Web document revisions
──────────────────────────────
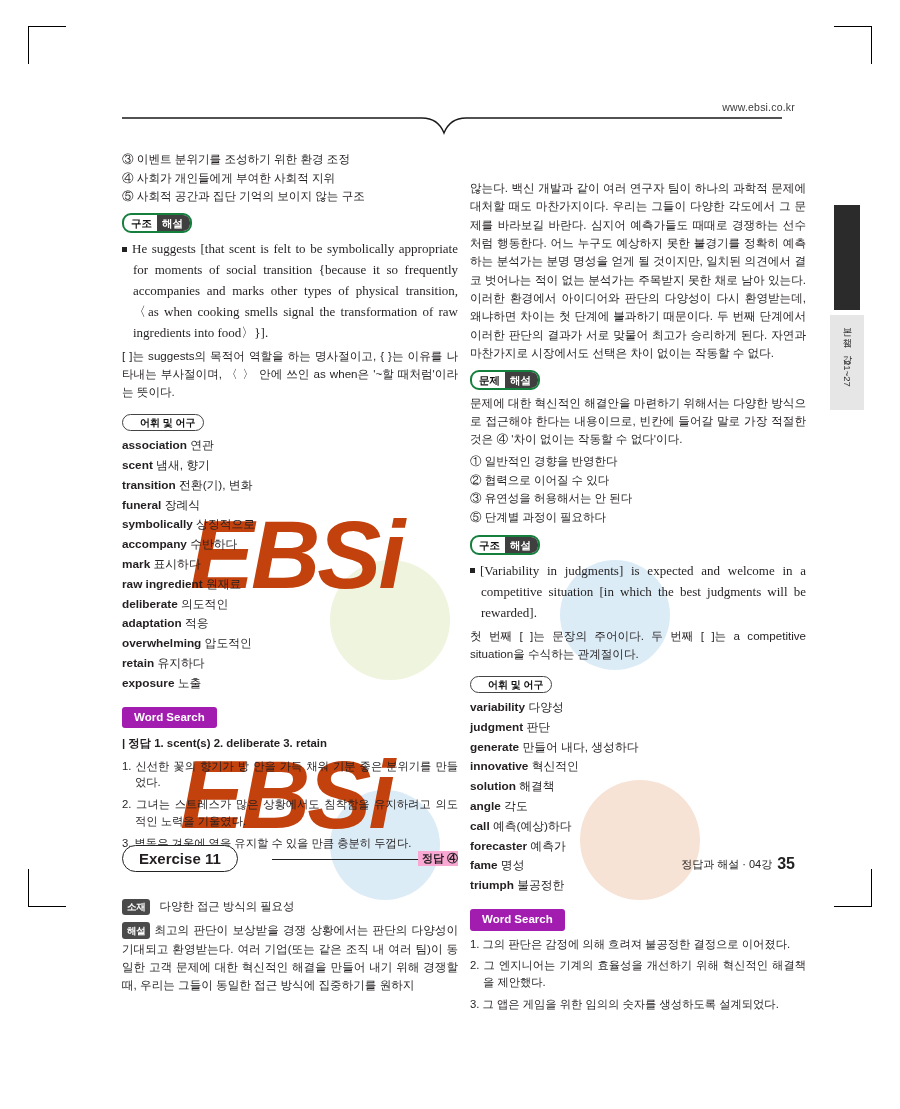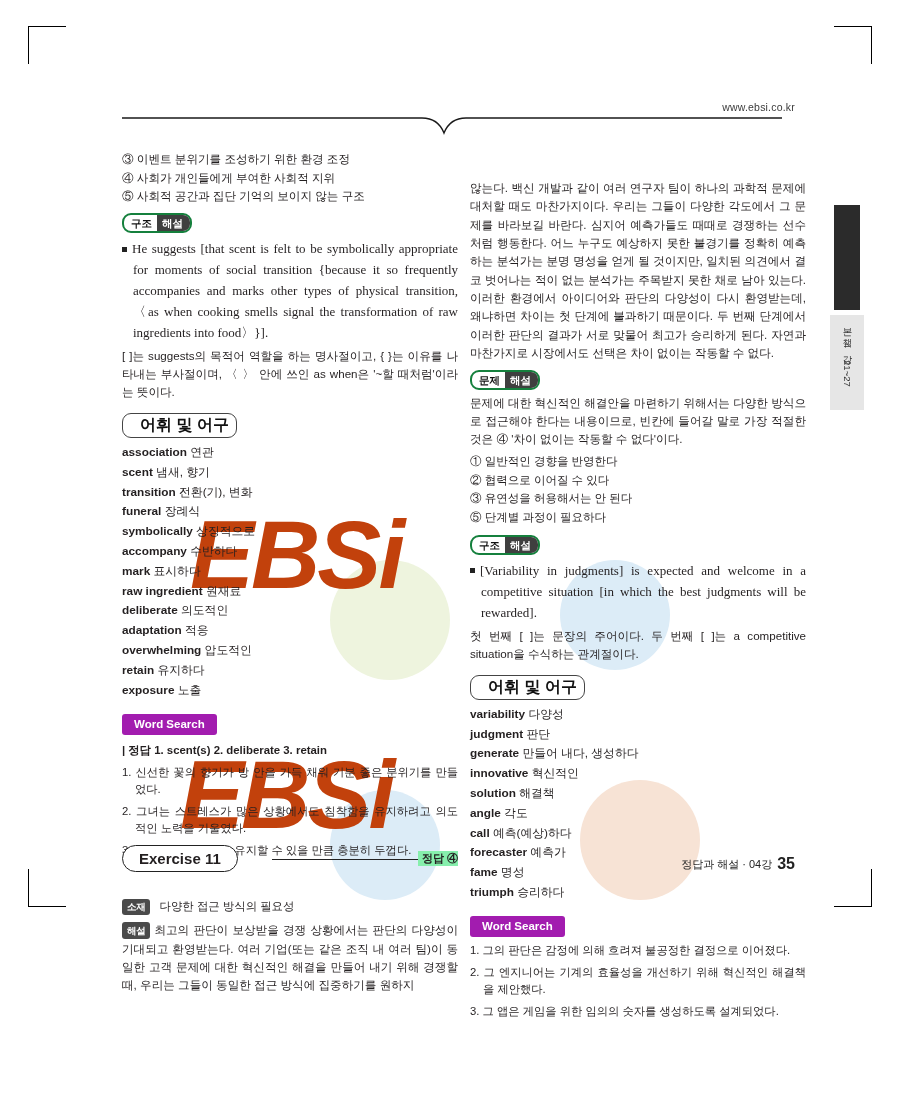--- a/index.html
+++ b/index.html
@@ -57,7 +57,7 @@
 
   
   .tag{display:inline-block;border:1px solid #444;border-radius:9px;
-       padding:1px 7px 1px 17px;font-size:16px;font-weight:bold;color:#111;
+       padding:1px 7px 1px 17px;font-size:10px;font-weight:bold;color:#111;
        background:#fff;line-height:1.3;}
   .tag-split{display:inline-block;border:2px solid #15803d;border-radius:9px;overflow:hidden;
        font-size:10.5px;font-weight:bold;line-height:1.35;vertical-align:middle;}

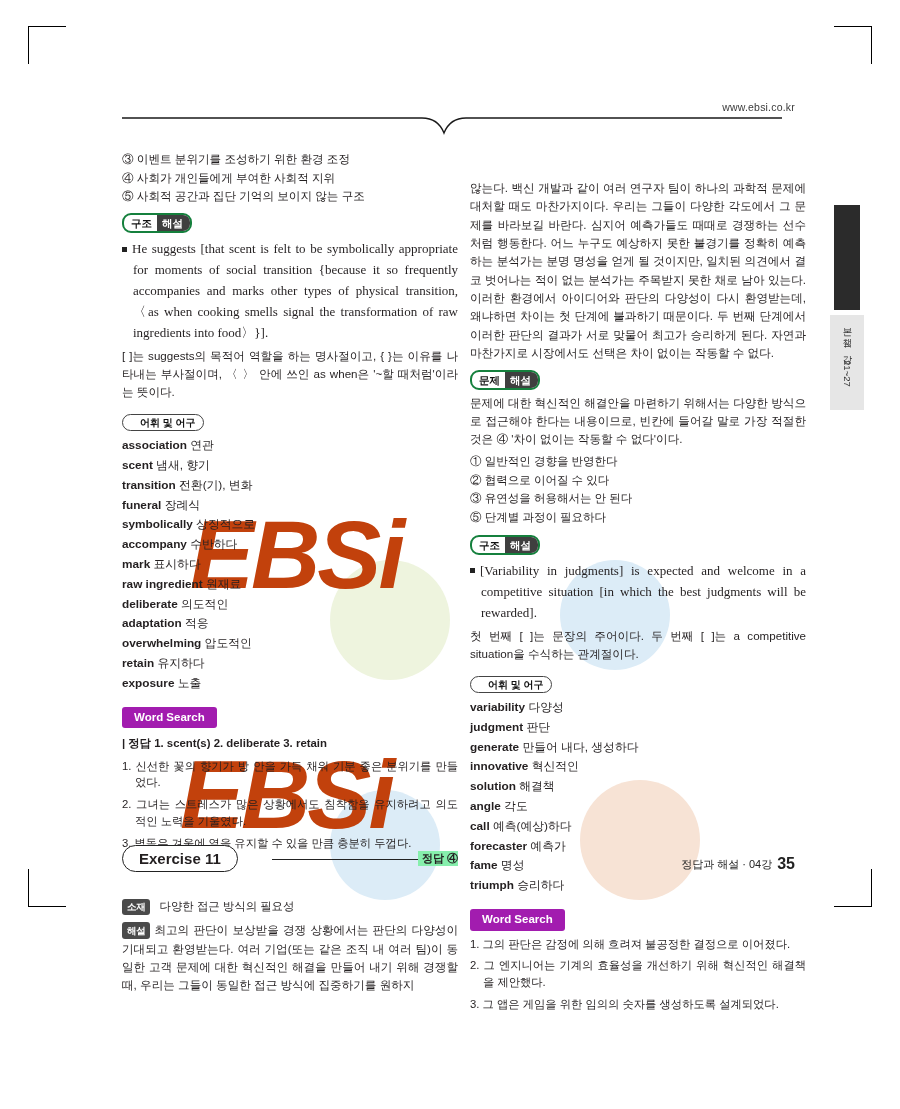--- a/index.html
+++ b/index.html
@@ -89,7 +89,7 @@
   .ex-pill{position:absolute;left:0;top:0;border:1.6px solid #222;border-radius:14px;
        padding:4px 16px;font-size:15px;font-weight:bold;background:#fff;z-index:2;}
   .ex-rule{position:absolute;left:150px;top:14px;width:186px;height:1.4px;background:#222;z-index:1;}
-  .ex-ans{position:absolute;right:0;top:6px;font-size:11px;font-weight:bold;background:#86efac;padding-left:4px;z-index:2;}
+  .ex-ans{position:absolute;right:0;top:6px;font-size:11px;font-weight:bold;background:#f9a8d4;padding-left:4px;z-index:2;}
 
   .src-line{margin-top:8px;font-size:11.4px;}
   .para{margin-top:6px;font-size:11.6px;line-height:1.58;text-align:justify;}

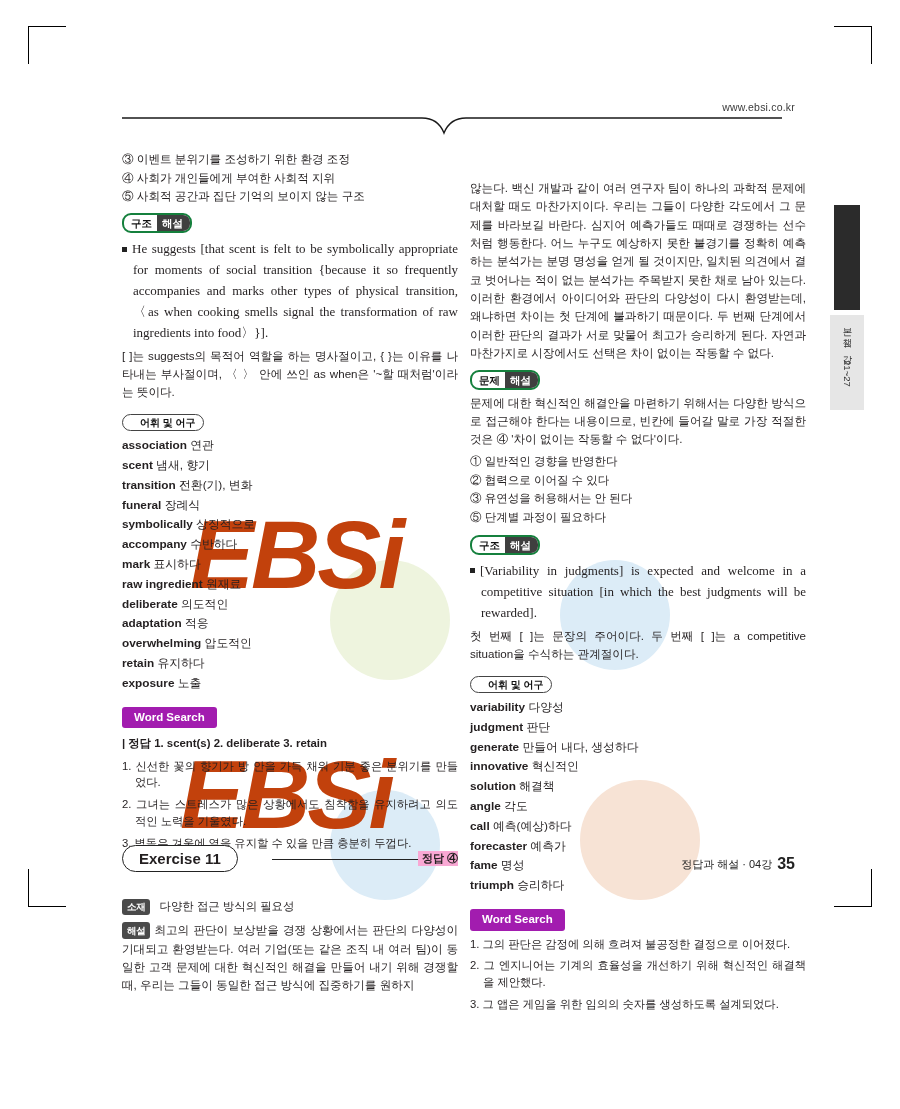--- a/index.html
+++ b/index.html
@@ -234,7 +234,7 @@
       <div><span class="w">call</span> <span>예측(예상)하다</span></div>
       <div><span class="w">forecaster</span> <span>예측가</span></div>
       <div><span class="w">fame</span> <span>명성</span></div>
-      <div><span class="w">triumph</span> <span>승리하다</span></div>
+      <div><span class="w">triumph</span> <span>불공정한</span></div>
     </div>
 
     <div class="ws-head">Word Search</div>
──────────────────────────────
**Activity**
Write out only those lines that fall between the one containing "-234,7 +234,7 @@" and the end of the entries, the first and last included, exactly as they read.

**Response to this exercise**
@@ -234,7 +234,7 @@
       <div><span class="w">call</span> <span>예측(예상)하다</span></div>
       <div><span class="w">forecaster</span> <span>예측가</span></div>
       <div><span class="w">fame</span> <span>명성</span></div>
-      <div><span class="w">triumph</span> <span>승리하다</span></div>
+      <div><span class="w">triumph</span> <span>불공정한</span></div>
     </div>
 
     <div class="ws-head">Word Search</div>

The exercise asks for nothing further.